(Reuters) - African countries are lobbying to set up a U.N. inquiry into “systemic racism” and “police brutality” in the United States and elsewhere, aiming to defend the rights of people of African descent, a draft resolution seen by Reuters shows.
The text, circulating among diplomats in Geneva, voices alarm at “recent incidents of police brutality against peaceful demonstrators defending the rights of Africans and of people of African descent”. It is due to be considered at an urgent debate of the U.N. Human Rights Council on Wednesday.
The 47-member Council agreed on Tuesday to convene at the request of Burkina Faso on behalf of African countries after the death last month of George Floyd, an African American, in police custody in Minneapolis. His death has ignited protests worldwide.
The United States, which quit the Council two years ago alleging bias against its ally Israel, has not commented on being put in the dock.
The text, subject to change after negotiation at the Council, calls for setting up “an independent international commission of inquiry ... to establish facts and circumstances related to the systemic racism, alleged violations of international human rights law and abuses against Africans and of people of African descent in the United States of America and other parts of the world”.

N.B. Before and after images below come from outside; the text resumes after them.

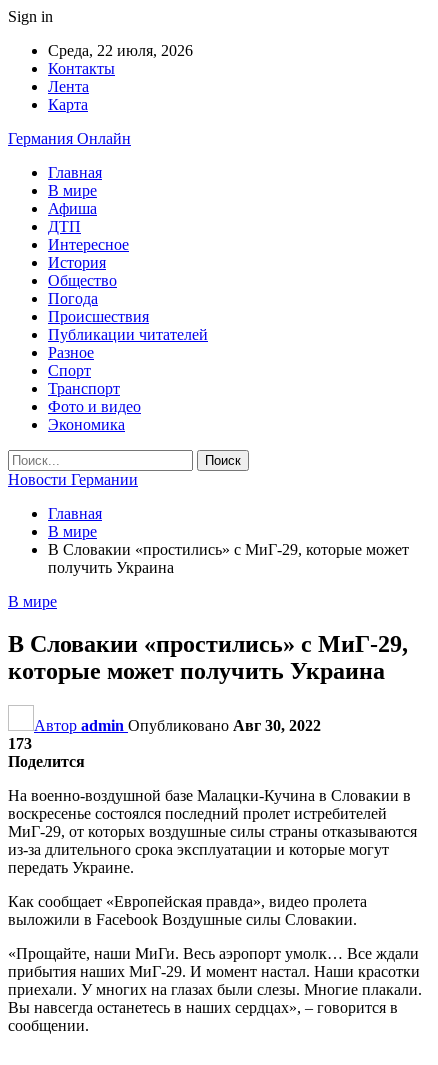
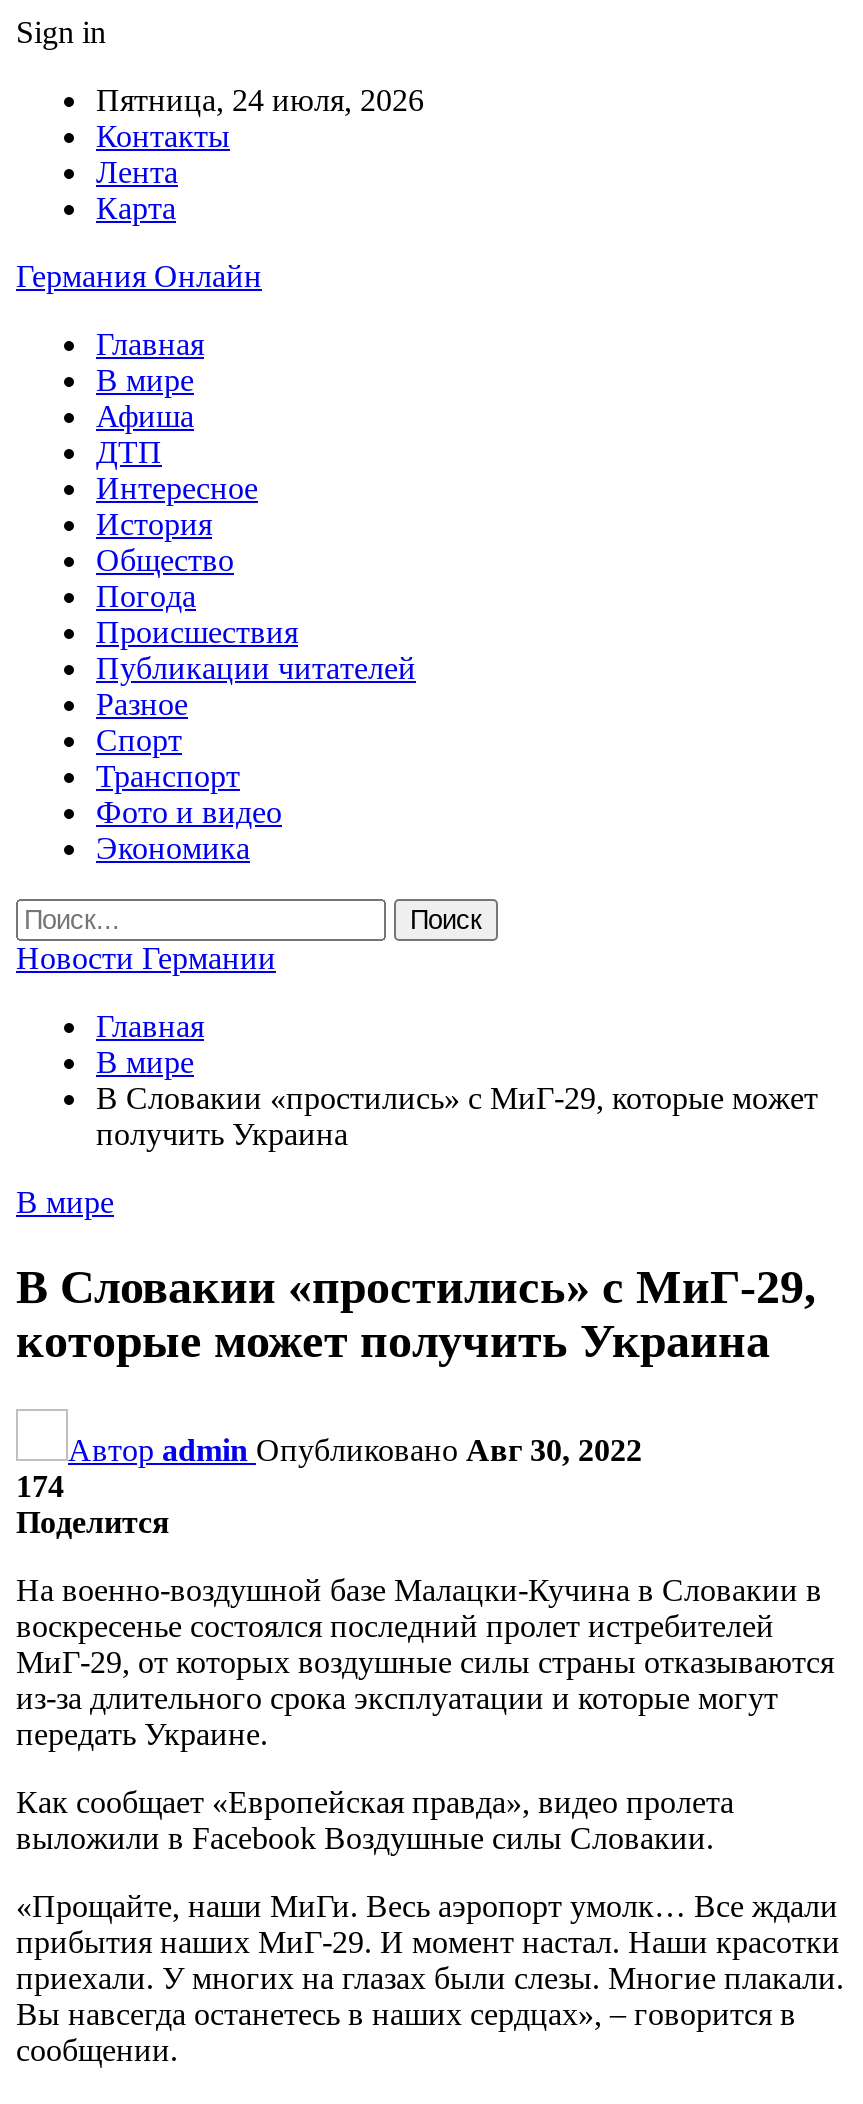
- Среда, 22 июля, 2026
+ Пятница, 24 июля, 2026

- 173
+ 174
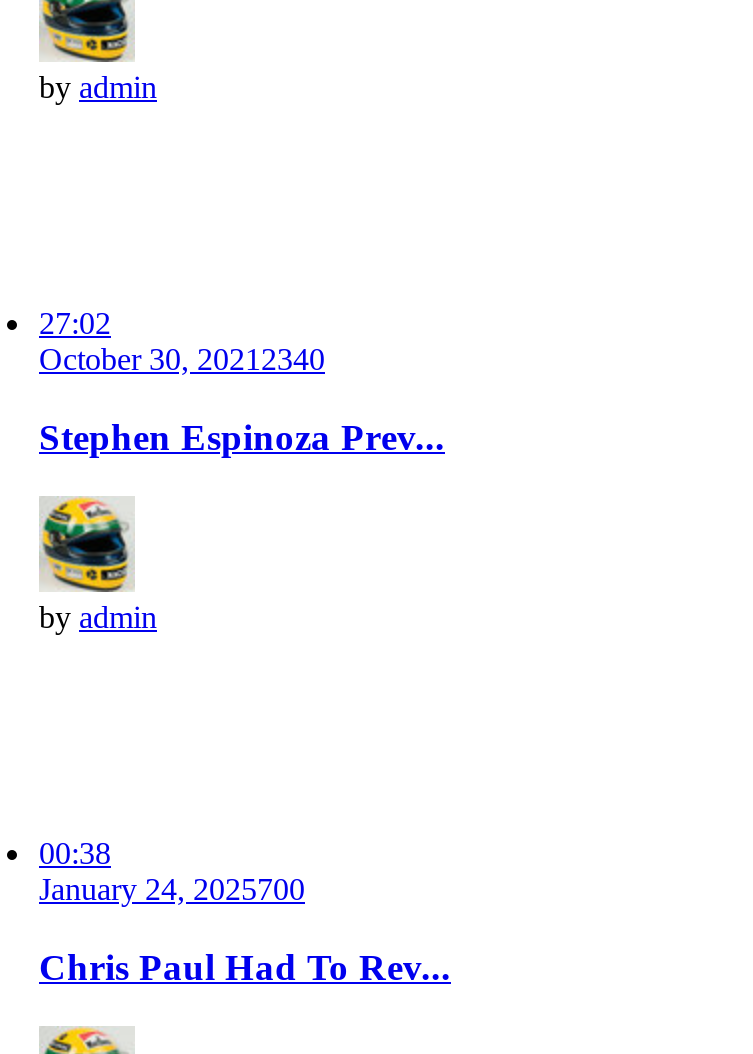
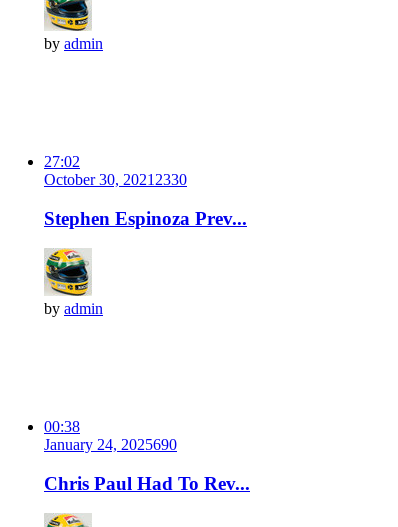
- October 30, 2021 2340
+ October 30, 2021 2330

- January 24, 2025700
+ January 24, 2025690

The panel should examine federal, state and local government responses to peaceful protests “including the alleged use of excessive force against protesters, bystanders and journalists”.
The resolution calls on the United States and other countries to cooperate fully with the inquiry, which would report back in a year.
The Council already has commissions of inquiry or fact-finding missions into human rights violations in hotspots including Syria, Burundi, Myanmar, South Sudan, Venezuela and Yemen.